Posted on January 31, 2017 by Paul Thurrott in Music + Videos with 39 Comments

First Steps: Choosing a Living Room Set-Top Box

Choosing a living room set-top box is a lot like picking any other consumer electronics product, with one important exception: Thanks to low prices, there’s no reason you can’t use two or more of these devices.

In fact, you may have to.

If you have faithfully stuck with a single content ecosystem, of course, the decision is simple: You stick with whatever set-top box places best in that ecosystem. Long-time Apple fans, for example, will want to stick with Apple TV, despite its terrible remote and lack of 4K/UHD/HDR support.

But for the rest of us—most of us, I bet—the decision is a bit trickier. I’m an extreme example because I’ve purchased content from Amazon, Apple, Google, and Microsoft, and from a few other smaller service providers, too. But I suspect many people have purchased content from at least two providers.

Further complicating matters are popular subscription streaming services like Netflix and Hulu. For the most part, these services are pretty much available across all set-top boxes, but you’re going to want to make sure that the content you want—purchased content plus whatever subscriptions—is available on the devices you choose.

And for the Microsoft fan, the situation is worse still: There is no living room set-top box that supports Microsoft’s Groove Music and Movies & TV services directly. So you will need to use an Xbox console or perhaps a Miracast-based solution for streaming content from your PC to the HDTV screen.

Here are the main options.

Amazon Fire TV. Amazon offers its Fire TV in traditional set-top box form ($90, it supports 4K Ultra HD at 60 Hz) and as a smaller and less expensive Fire TV Stick ($40). These devices are a must-have for anyone with Amazon-purchased content or an Amazon Prime subscription, as you get the video services—and more—for free with that subscription.

Apple TV. Apple TV has lots of plus and minuses, but the discussion ends if you have already purchased content from this company. If so, you need an Apple TV, which starts at $150.

Google Android TV. Android TV hasn’t taken off in any meaningful way despite regularly attempts by Google to jumpstart this effort. You can get Android TV in some smart TVs and in a smattering of set-top boxes, most terrible. One exception: The Xiaomi Mi Box I wrote about recently. It costs just $70 (a bit more at Amazon) and offers 4K/UHD/HDR capabilities. If you have any Google Play content, this is a great option.

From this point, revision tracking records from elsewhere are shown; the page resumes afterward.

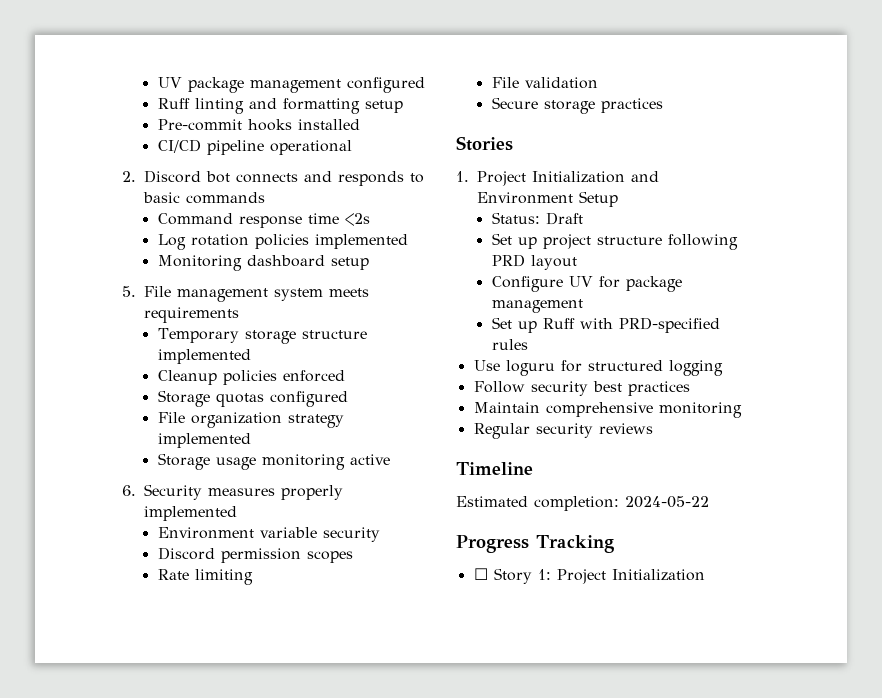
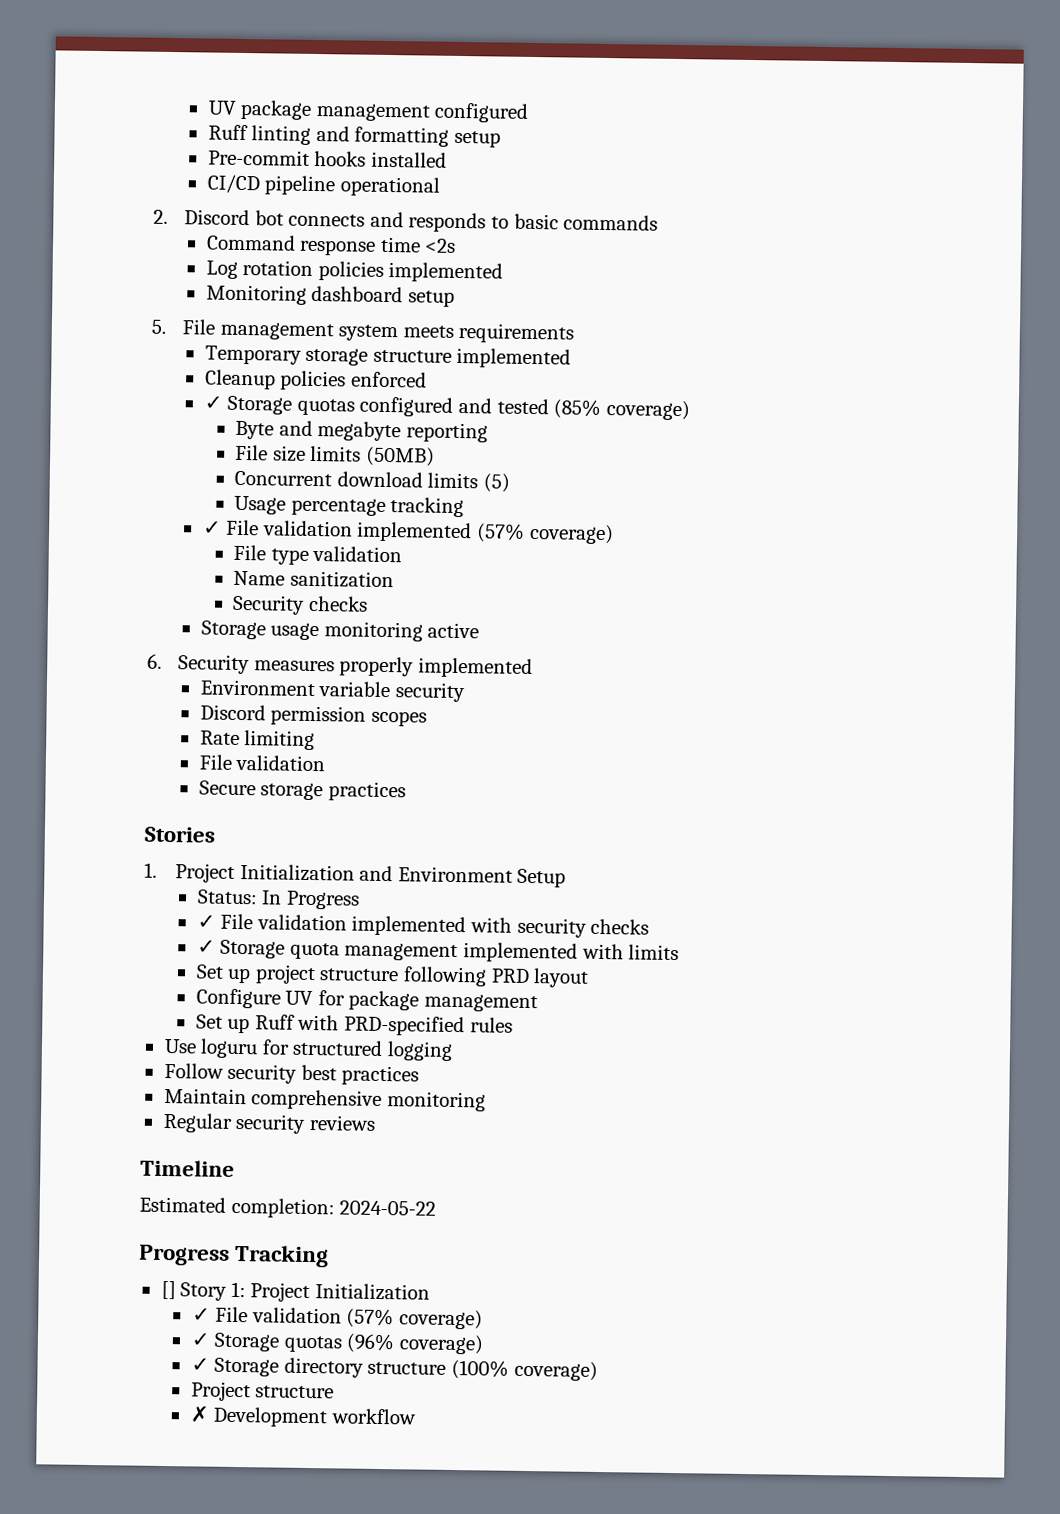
- Storage quotas configured
- File organization strategy implemented
+ ✓ Storage quotas configured and tested (85% coverage)
+ Byte and megabyte reporting
+ File size limits (50MB)
+ Concurrent download limits (5)
+ Usage percentage tracking
+ ✓ File validation implemented (57% coverage)
+ File type validation
+ Name sanitization
+ Security checks
- Status: Draft
+ Status: In Progress
+ ✓ File validation implemented with security checks
+ ✓ Storage quota management implemented with limits
- ☐ Story 1: Project Initialization
+ [] Story 1: Project Initialization
+ ✓ File validation (57% coverage)
+ ✓ Storage quotas (96% coverage)
+ ✓ Storage directory structure (100% coverage)
+ Project structure
+ ✗ Development workflow

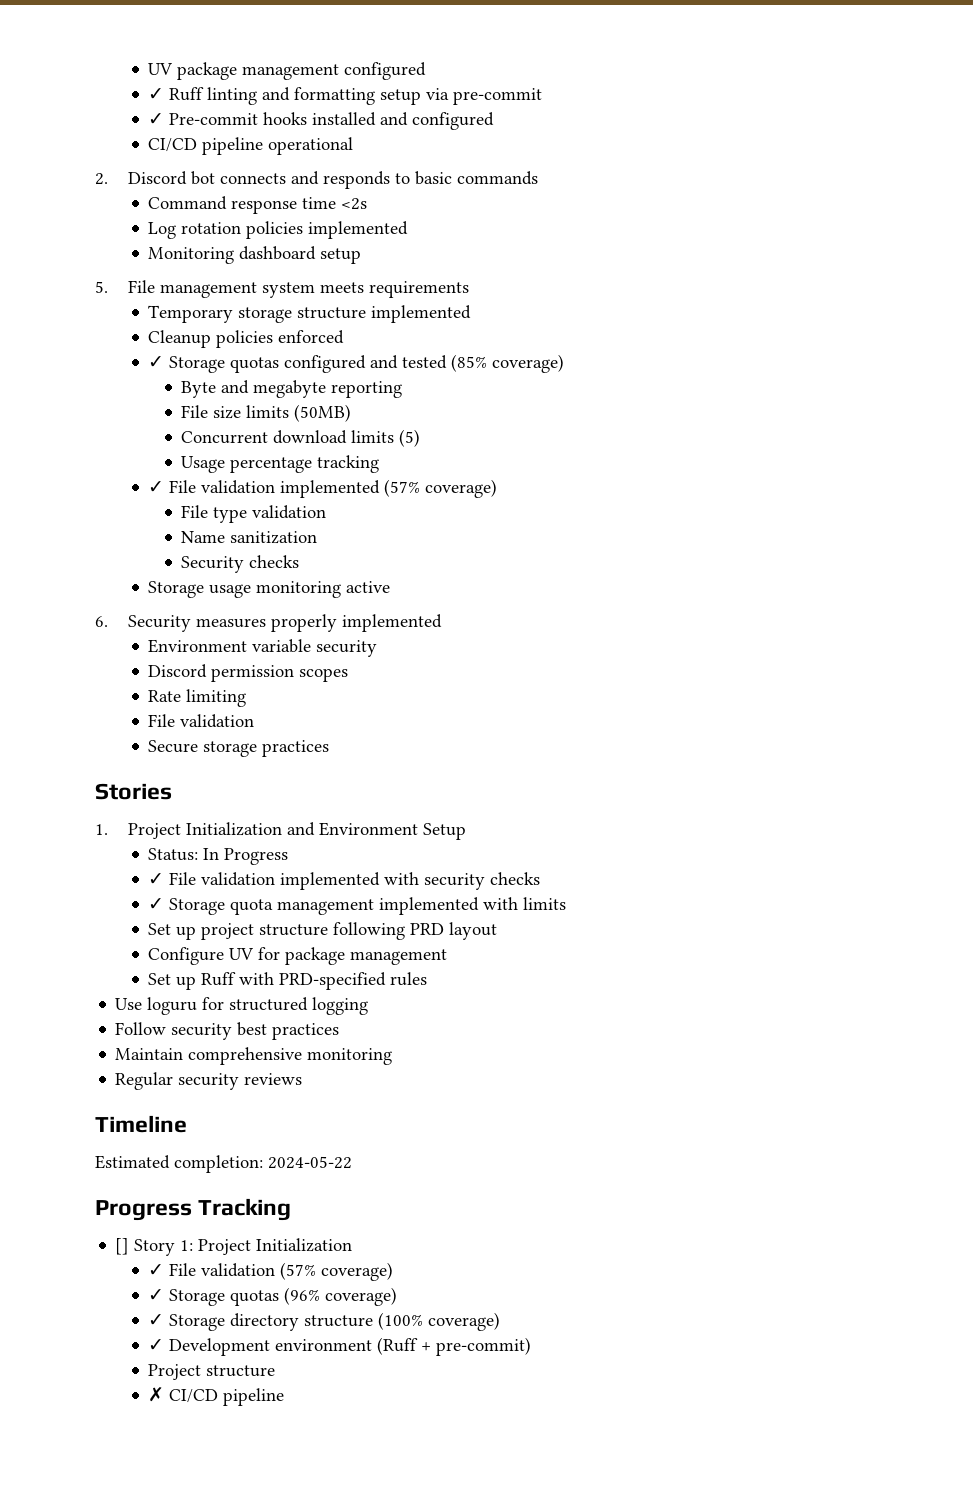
- Ruff linting and formatting setup
- Pre-commit hooks installed
+ ✓ Ruff linting and formatting setup via pre-commit
+ ✓ Pre-commit hooks installed and configured
+ ✓ Development environment (Ruff + pre-commit)
- ✗ Development workflow
+ ✗ CI/CD pipeline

Google Chromecast. Available in both Full HD ($35) and 4K/UHD/HDR ($70) versions, Google’s Chromecast is an intriguing dongle-based solution for those with an iPhone or Android phone, since you can “cast” so much content from mobile apps to your TV. Given the pricing, Chromecast makes for a nice “add-on” capability to a living room that already has another set-top box, too.

Microsoft Xbox. Available for $250 and up, the Xbox One S is more expensive, bigger, and—thanks to a fan—louder than real set-top boxes. But it does support 4K/UHD/HDR for both Blu-Rays and digital videos. That, plus its superior video game capabilities, makes this solution unique. Plus it’s the only standalone solution that supports Microsoft’s content services.

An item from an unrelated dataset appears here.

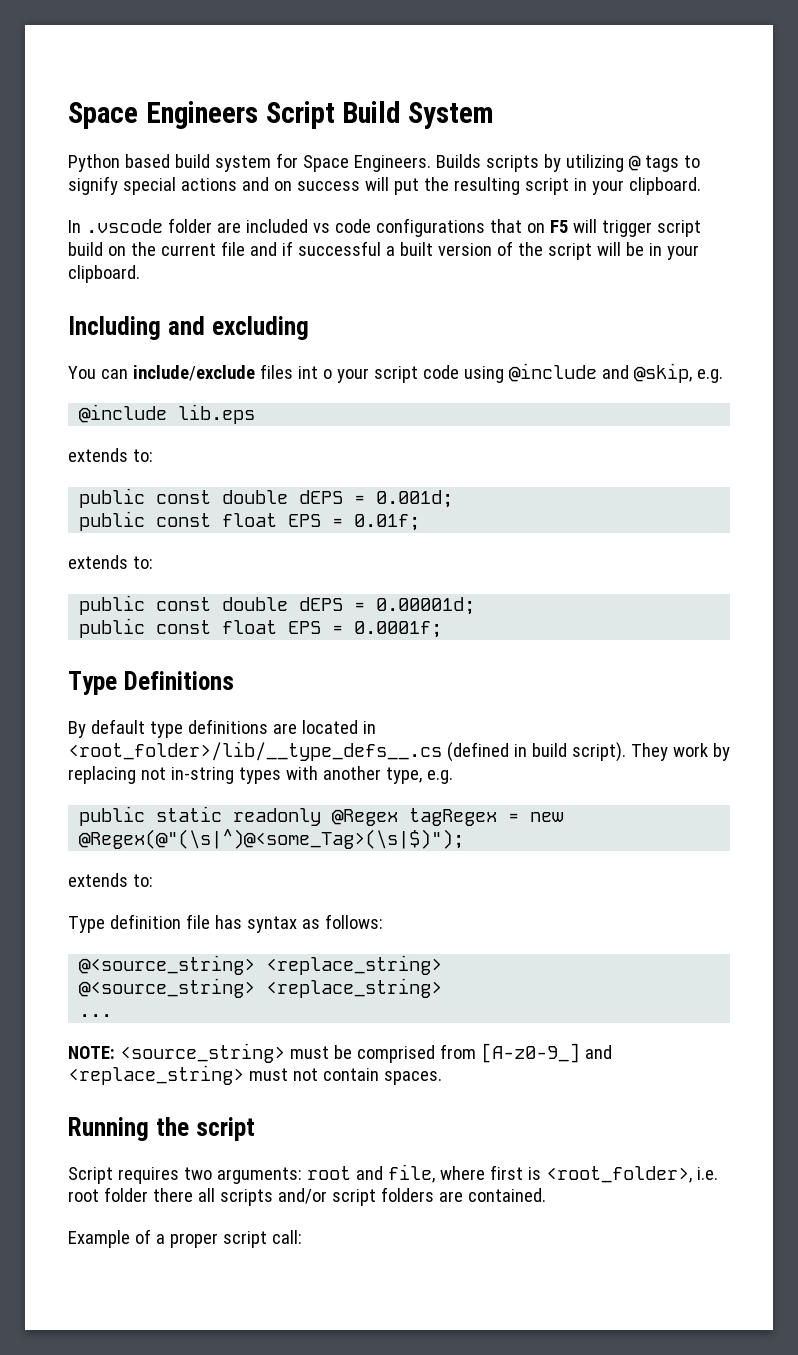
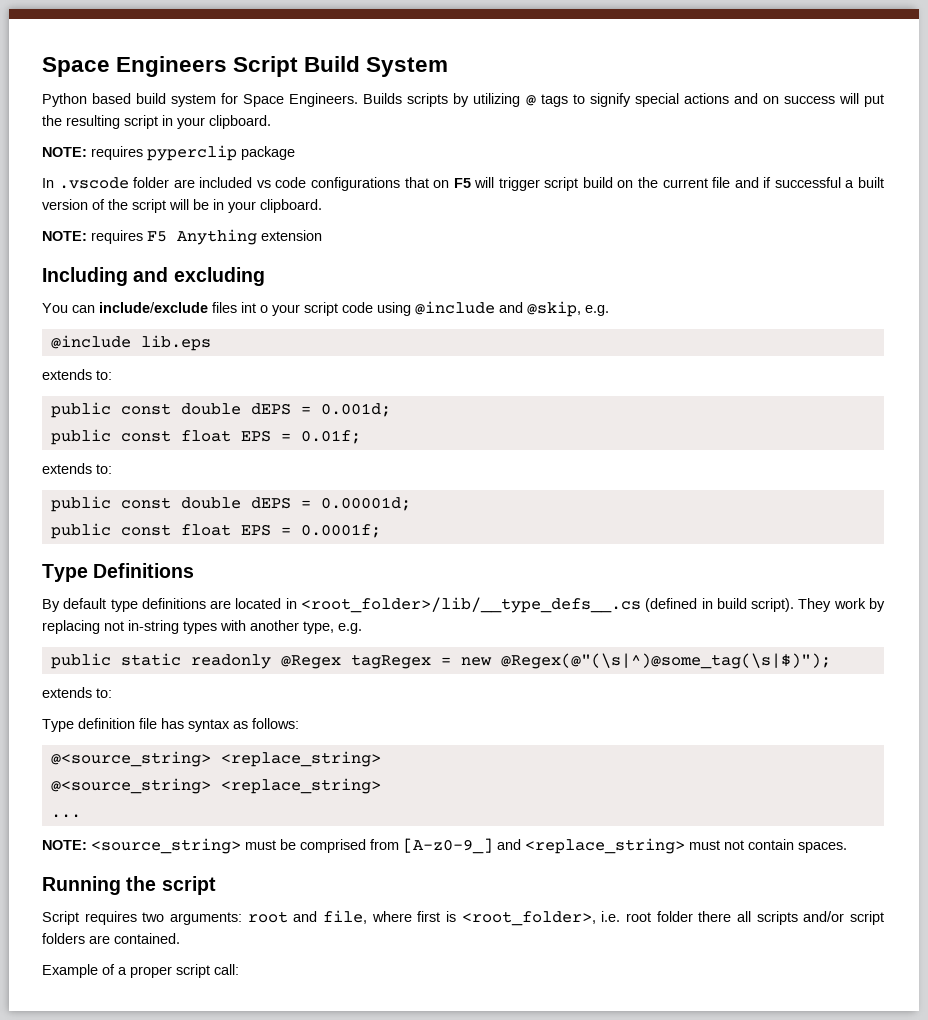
+ NOTE: requires pyperclip package
+ NOTE: requires F5 Anything extension
- public static readonly @Regex tagRegex = new @Regex(@"(\s|^)@<some_Tag>(\s|$)");
+ public static readonly @Regex tagRegex = new @Regex(@"(\s|^)@some_tag(\s|$)");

Microsoft Windows 10 + Miracast. Kind of a less reliable version of Chromecast, but aimed at the Windows 10 crowd, this dongle solution is, in my experience, a bit lackluster. But with an inexpensive Miracast device like Microsoft’s Wireless Display Adapter (less than $50), you can “cast” content from your Windows tablet or phone to your TV. When it works. Frankly, an HDMI cable is a better solution.

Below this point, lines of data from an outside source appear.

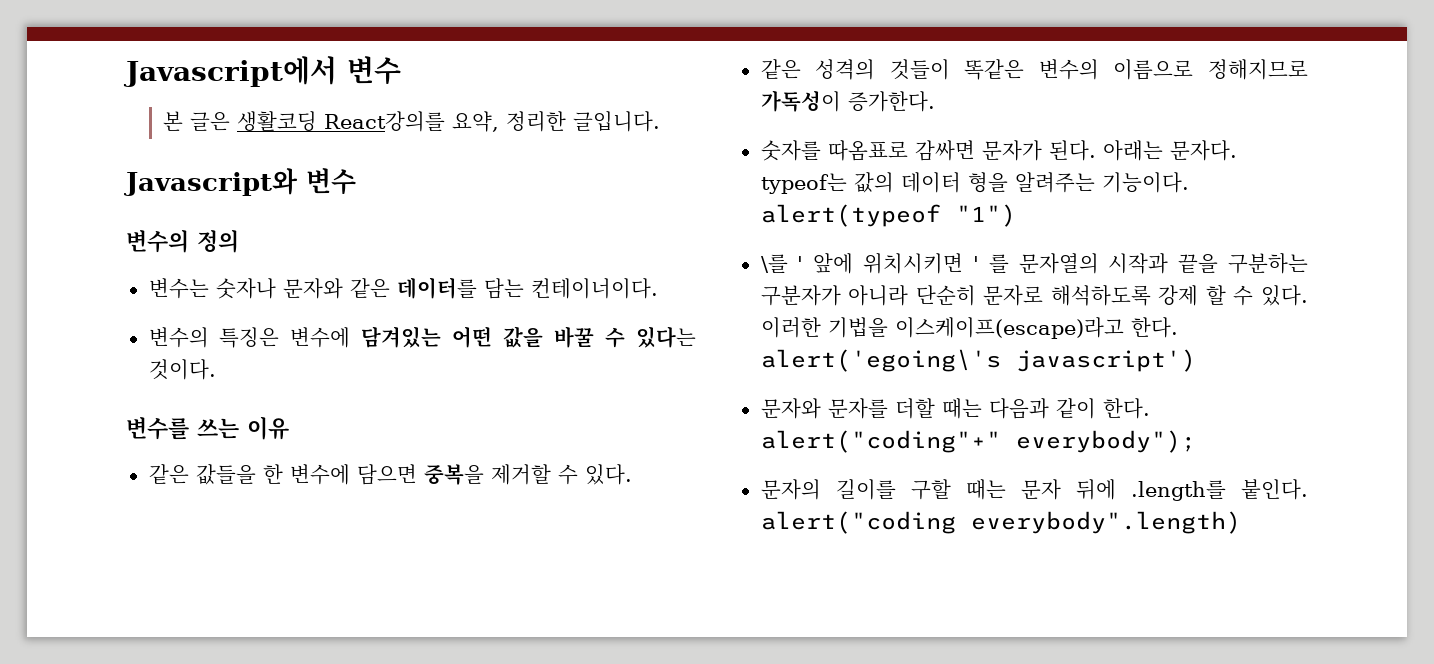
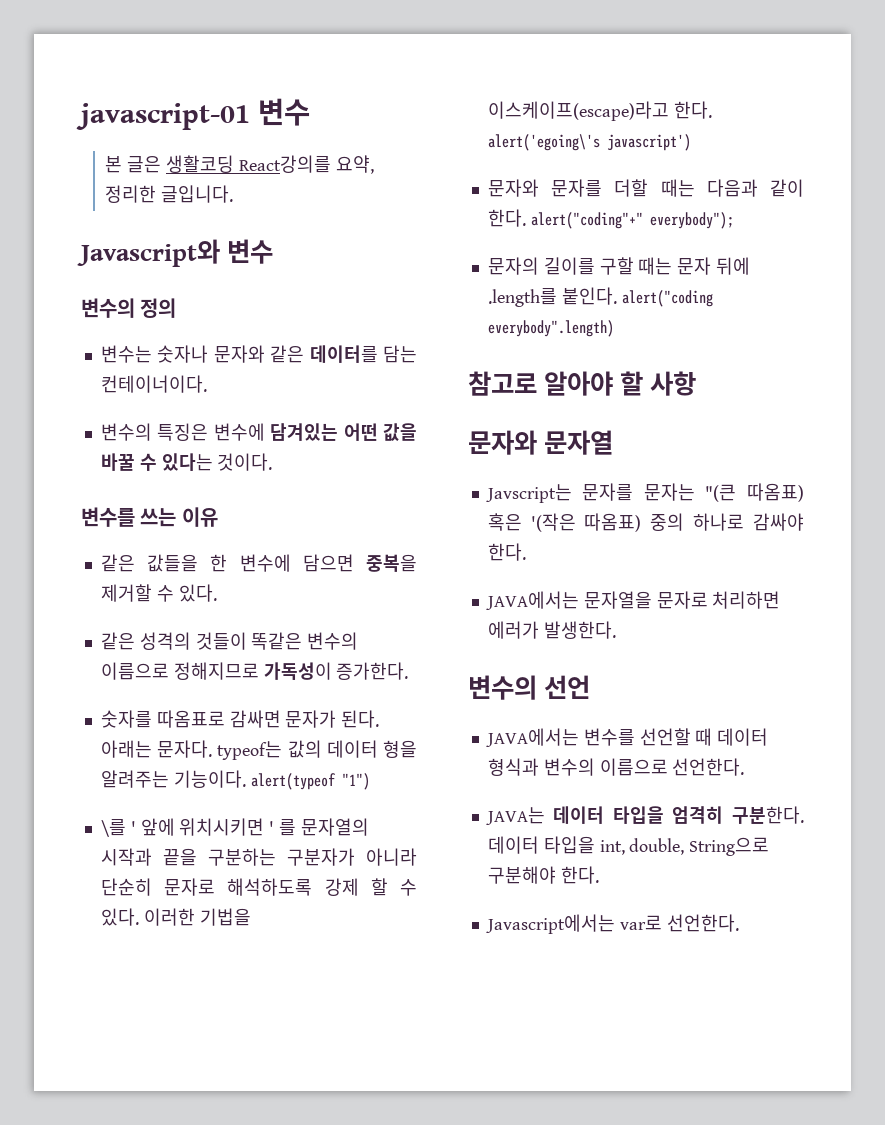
- Javascript에서 변수
+ javascript-01 변수
+ 참고로 알아야 할 사항
+ 문자와 문자열
+ Javscript는 문자를 문자는 "(큰 따옴표) 혹은 '(작은 따옴표) 중의 하나로 감싸야 한다.
+ JAVA에서는 문자열을 문자로 처리하면 에러가 발생한다.
+ 변수의 선언
+ JAVA에서는 변수를 선언할 때 데이터 형식과 변수의 이름으로 선언한다.
+ JAVA는 데이터 타입을 엄격히 구분한다. 데이터 타입을 int, double, String으로 구분해야 한다.
+ Javascript에서는 var로 선언한다.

Roku. Roku is the king of set-top boxes and it supports all the popular services plus Amazon and Google video services, too. Prices start at $50 for the Streaming Stick versions, or up to $120 for the best versions, which support 4K/UHD/HDR. Shop according to the needs of your TV.

Smart TVs (various). Many modern TVs are so-called smart TVs, meaning they ship with some form of embedded OS—webOS, Android TV, Roku, whatever—that supports content apps. The Samsung 4K/UHD set I’m currently using is such a device, and it has onboard apps for Netflix, Hulu, Google Play, and many others. For the most part, these built-in apps are as good as what you’ll find on a dedicated set-top box, and it’s nice not having to fiddle with HDMI inputs.

As you might imagine, my living room is a bit complex. We have an Xbox One S, Roku Premiere+, Apple TV, and the Xiaomi Mi Box connected at the moment, plus the cable box. But this changes based on usage and the passage of time. Right now, the built-in apps (Netflix, primarily) are probably used most frequently.

I’ll dive deeper into living room strategies soon.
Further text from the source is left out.